**Web interface edit records:**
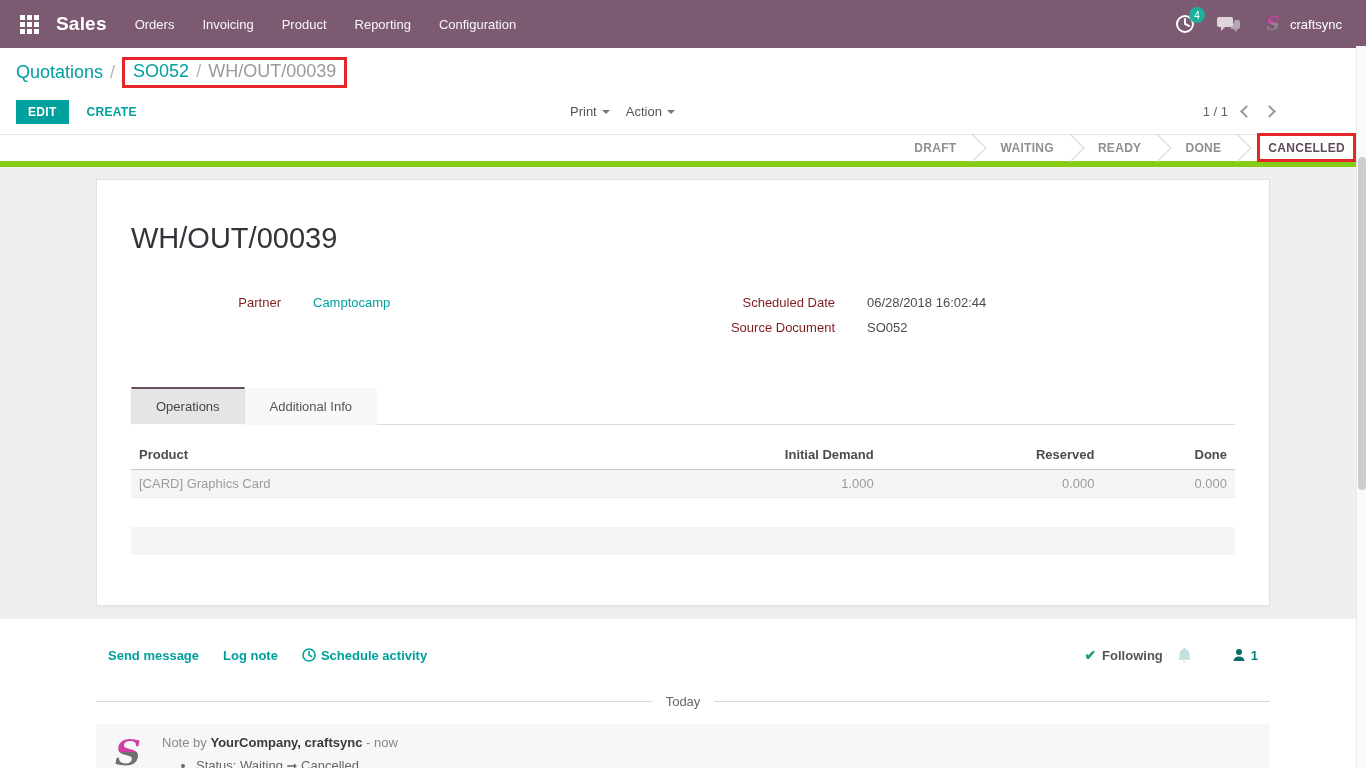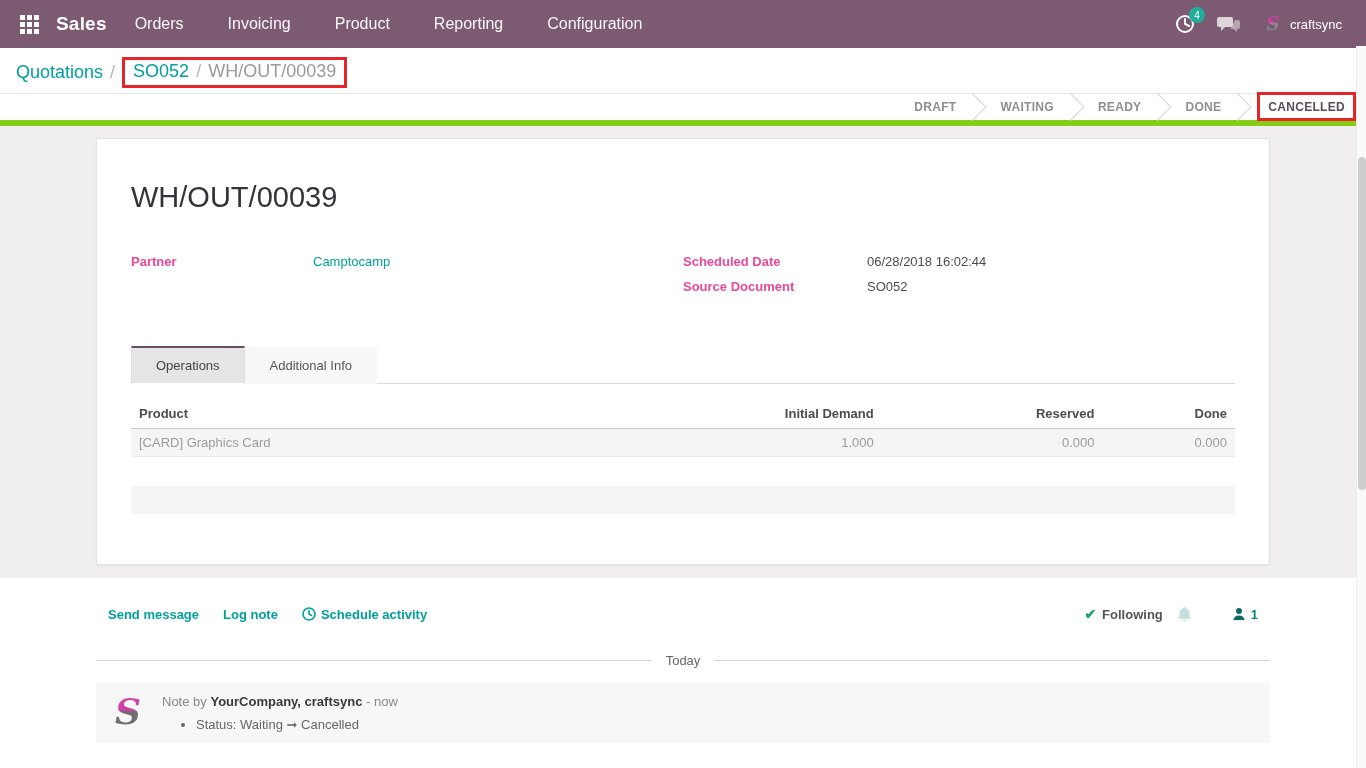--- a/index.html
+++ b/index.html
@@ -10,7 +10,7 @@
   .navbar { height:48px; background:#7c5a71; display:flex; align-items:center; color:#fff; padding:0 24px 0 12px; }
   .apps-btn { width:34px; height:34px; display:flex; align-items:center; justify-content:center; cursor:pointer; }
   .brand { font-size:19px; font-weight:bold; margin:0 28px 0 10px; letter-spacing:.2px; }
-  .nav-menu { display:flex; gap:44px; font-size:16px; }
+  .nav-menu { display:flex; gap:28px; font-size:13px; }
   .nav-menu span { cursor:pointer; opacity:.95; }
   .nav-right { margin-left:auto; display:flex; align-items:center; gap:22px; }
   .icon-wrap { position:relative; cursor:pointer; display:flex; align-items:center; }

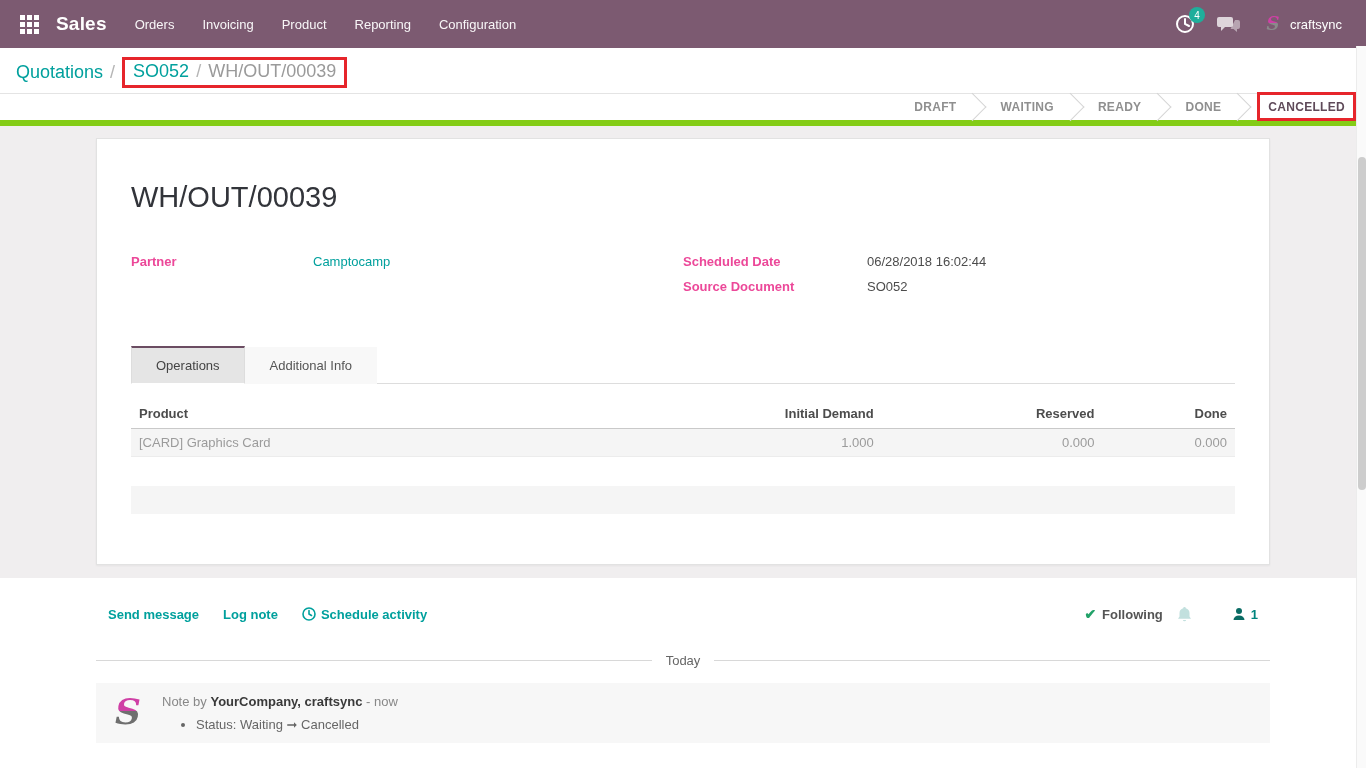--- a/index.html
+++ b/index.html
@@ -168,6 +168,25 @@
       <span>WH/OUT/00039</span>
     </span>
   </div>
+  <div class="cp-buttons">
+    <button class="btn-edit">EDIT</button>
+    <button class="btn-create">CREATE</button>
+    <div class="cp-center">
+      <div class="dd">
+        <span>Print</span>
+        <span class="caret"></span>
+      </div>
+      <div class="dd">
+        <span>Action</span>
+        <span class="caret"></span>
+      </div>
+    </div>
+    <div class="pager">
+      <span>1 / 1</span>
+      <span class="pager-chev chev-left"></span>
+      <span class="pager-chev chev-right"></span>
+    </div>
+  </div>
 </div>
 
 <div class="statusbar">

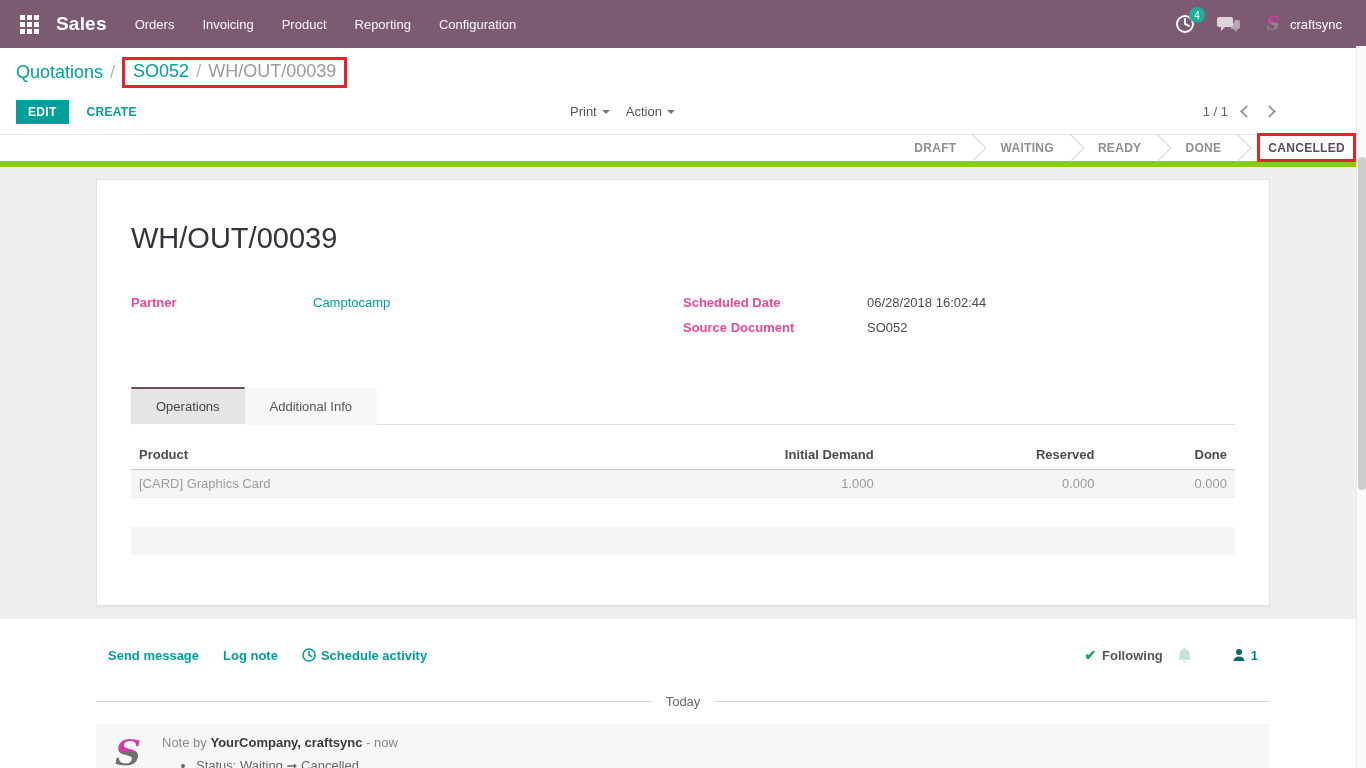--- a/index.html
+++ b/index.html
@@ -54,7 +54,7 @@
   .fields { display:flex; margin-top:40px; }
   .fcol { width:50%; }
   .frow { display:flex; margin-bottom:10px; align-items:baseline; }
-  .flabel { width:150px; font-weight:bold; color:#ec4899; font-size:13px; }
+  .flabel { width:150px; font-weight:normal; color:#7f1d1d; font-size:13px;text-align:right; }
   .fvalue { font-size:13px; color:#4c4c4c;margin-left:32px; }
   .fvalue a { color:#00a09d; text-decoration:none; cursor:pointer; }
   .fcol.right .flabel { width:152px; }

**Exercise brief:** Output the entries exactly as they appear, with no pictures included.

**Task output:**
--- a/index.html
+++ b/index.html
@@ -10,7 +10,7 @@
   .navbar { height:48px; background:#7c5a71; display:flex; align-items:center; color:#fff; padding:0 24px 0 12px; }
   .apps-btn { width:34px; height:34px; display:flex; align-items:center; justify-content:center; cursor:pointer; }
   .brand { font-size:19px; font-weight:bold; margin:0 28px 0 10px; letter-spacing:.2px; }
-  .nav-menu { display:flex; gap:44px; font-size:16px; }
+  .nav-menu { display:flex; gap:28px; font-size:13px; }
   .nav-menu span { cursor:pointer; opacity:.95; }
   .nav-right { margin-left:auto; display:flex; align-items:center; gap:22px; }
   .icon-wrap { position:relative; cursor:pointer; display:flex; align-items:center; }

--- a/index.html
+++ b/index.html
@@ -168,6 +168,25 @@
       <span>WH/OUT/00039</span>
     </span>
   </div>
+  <div class="cp-buttons">
+    <button class="btn-edit">EDIT</button>
+    <button class="btn-create">CREATE</button>
+    <div class="cp-center">
+      <div class="dd">
+        <span>Print</span>
+        <span class="caret"></span>
+      </div>
+      <div class="dd">
+        <span>Action</span>
+        <span class="caret"></span>
+      </div>
+    </div>
+    <div class="pager">
+      <span>1 / 1</span>
+      <span class="pager-chev chev-left"></span>
+      <span class="pager-chev chev-right"></span>
+    </div>
+  </div>
 </div>
 
 <div class="statusbar">

--- a/index.html
+++ b/index.html
@@ -54,7 +54,7 @@
   .fields { display:flex; margin-top:40px; }
   .fcol { width:50%; }
   .frow { display:flex; margin-bottom:10px; align-items:baseline; }
-  .flabel { width:150px; font-weight:bold; color:#ec4899; font-size:13px; }
+  .flabel { width:150px; font-weight:normal; color:#7f1d1d; font-size:13px;text-align:right; }
   .fvalue { font-size:13px; color:#4c4c4c;margin-left:32px; }
   .fvalue a { color:#00a09d; text-decoration:none; cursor:pointer; }
   .fcol.right .flabel { width:152px; }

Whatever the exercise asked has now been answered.